Linked by Eugenia Loli on Wed 23rd Jan 2008 22:07 UTC
Linux With Linux on the desktop going from a slow crawl to verging on an explosion, many have toiled with the question: How do we make this happen faster? A well-known Austin-based Linux Advocate thinks he has the answer.
Thread beginning with comment 297455
To view parent comment, click here.
To read all comments associated with this story, please click here.
RE: Simple answer
by backdoc on Wed 23rd Jan 2008 23:45 UTC in reply to "Simple answer"
backdoc
Member since:
2006-01-14


This alone is probably the single most prominent deterrent for *nix adoption. A platform can hardly gain relevance by sharing everything it has to offer to the dominate players. The dilemma here is... porting to Windows has many benefits to the project--attracting more users and potential developers.

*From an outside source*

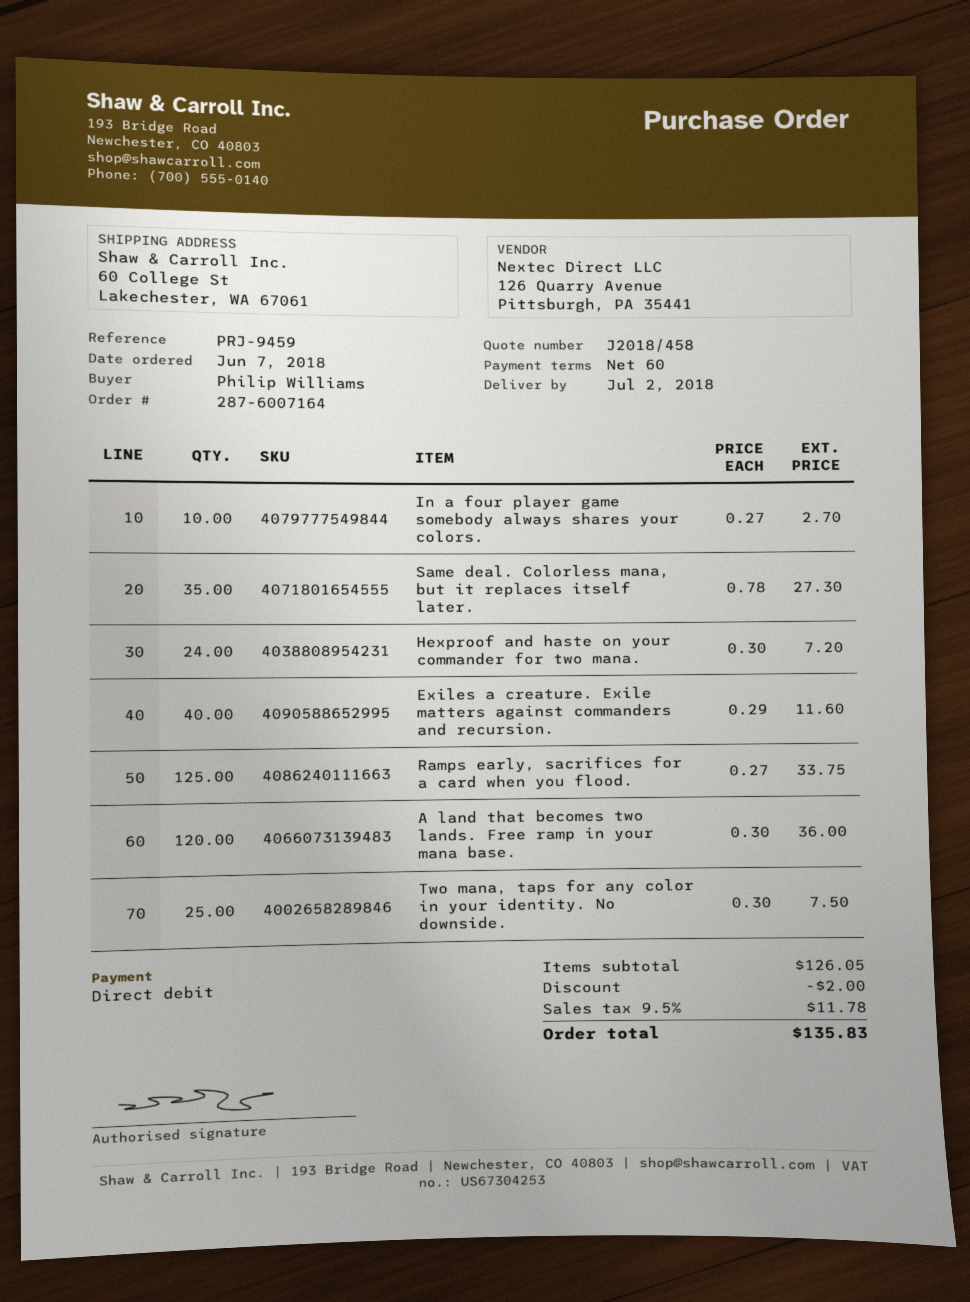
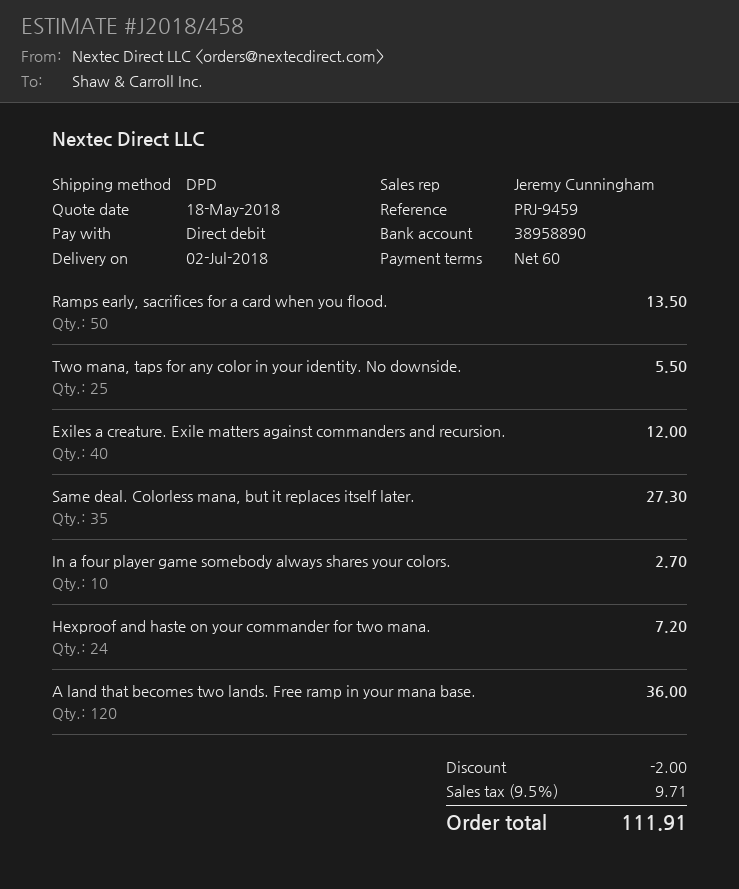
Exiles a creature. Exile matters against commanders and recursion.: 40 for 11.60 -> 40 for 12.00
Ramps early, sacrifices for a card when you flood.: 125 for 33.75 -> 50 for 13.50
Two mana, taps for any color in your identity. No downside.: 25 for 7.50 -> 25 for 5.50
tax: 9.5% = 11.78 -> 9.5% = 9.71
total: 135.83 -> 111.91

I vehemently disagree with that statement. Allowing users to get comfortable with open source applications like FireFox, for example would make switching to an another OS seamless.

I think we need to agree on why people would move from Windows in the first place. My opinion is that it will be because they are fed up with Windows. There are some like me who just feel more comfortable having all of my tools at my fingertips (like bash, grep, find, ls, sed, awk and more). But, there aren't really that many people like me in that respect. Windows users don't know about these tools and consequently don't know what they are missing. And, they aren't going to move to switch for end user applications they can't get on Windows either.

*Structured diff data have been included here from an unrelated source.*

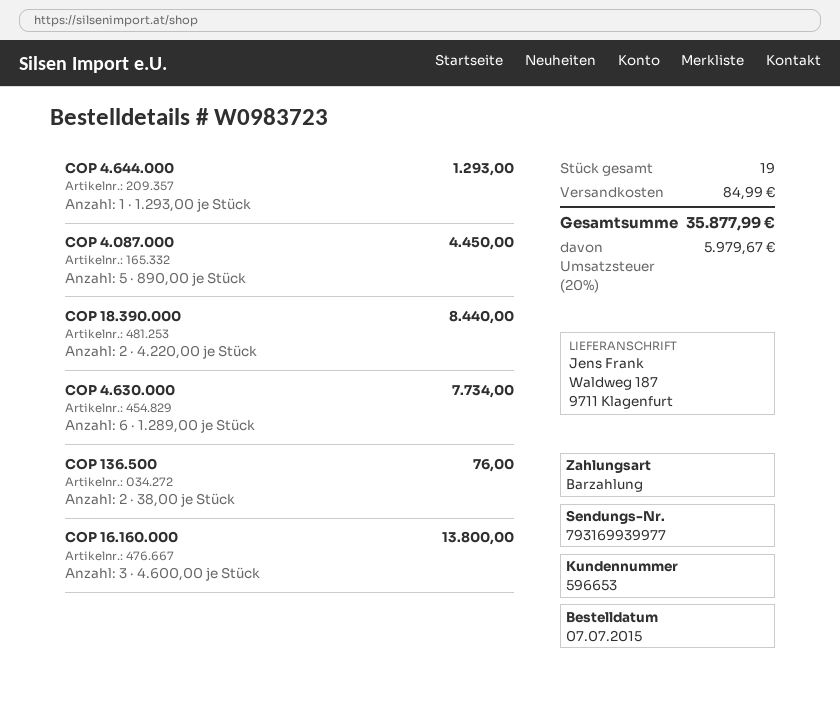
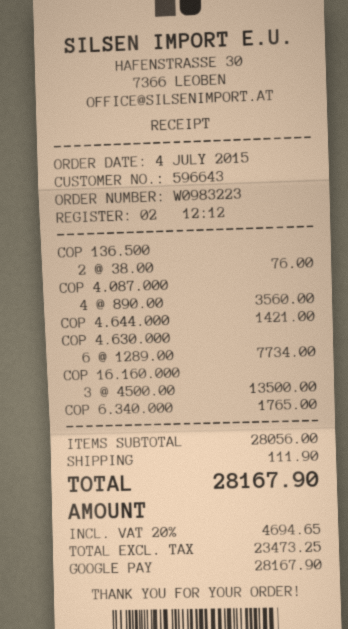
order number: W0983723 -> W0983223
order date: 2015-07-07 -> 2015-07-04
customer number: 596653 -> 596643
payment method: cash -> Google Pay
COP 4.644.000: 1 x 1293.00 = 1293.00 -> 1 x 1421.00 = 1421.00
COP 4.087.000: 5 x 890.00 = 4450.00 -> 4 x 890.00 = 3560.00
COP 18.390.000: 2 x 4220.00 = 8440.00 -> none
COP 16.160.000: 3 x 4600.00 = 13800.00 -> 3 x 4500.00 = 13500.00
COP 6.340.000: none -> 1 x 1765.00 = 1765.00
shipping: 84.99 -> 111.90
tax: 20% = 5979.67 -> 20% = 4694.65
total: 35877.99 -> 28167.90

The reason they will move is because the want the freedom that comes with Open Source OS's. They will get tired of the never ending BS from Microsoft. They will move *AWAY* from Windows in search of something else. They won't move *TOWARD* Linux for the applications.

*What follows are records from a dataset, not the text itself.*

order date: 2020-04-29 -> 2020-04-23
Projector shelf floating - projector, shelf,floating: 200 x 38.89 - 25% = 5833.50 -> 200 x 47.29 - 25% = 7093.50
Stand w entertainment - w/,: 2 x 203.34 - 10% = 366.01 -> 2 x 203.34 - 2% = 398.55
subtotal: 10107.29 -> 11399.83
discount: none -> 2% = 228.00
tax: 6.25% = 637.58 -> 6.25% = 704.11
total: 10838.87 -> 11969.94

The best thing that can happen for open source operating systems is to be "open". And, that means encouraging cross platform applications that remove some of the barriers that prevent people from moving for the above stated reasons.

Your POV is myopic.

See my previous OSNews post regarding this very topic.
http://www.osnews.com/permalink?295348

Reply Parent Score: 13

RE[2]: Simple answer
by Xaero_Vincent on Thu 24th Jan 2008 00:09 in reply to "RE: Simple answer"
Xaero_Vincent Member since:
2006-08-18

I vehemently disagree with that statement. Allowing users to get comfortable with open source applications like FireFox, for example would make switching to an another OS seamless.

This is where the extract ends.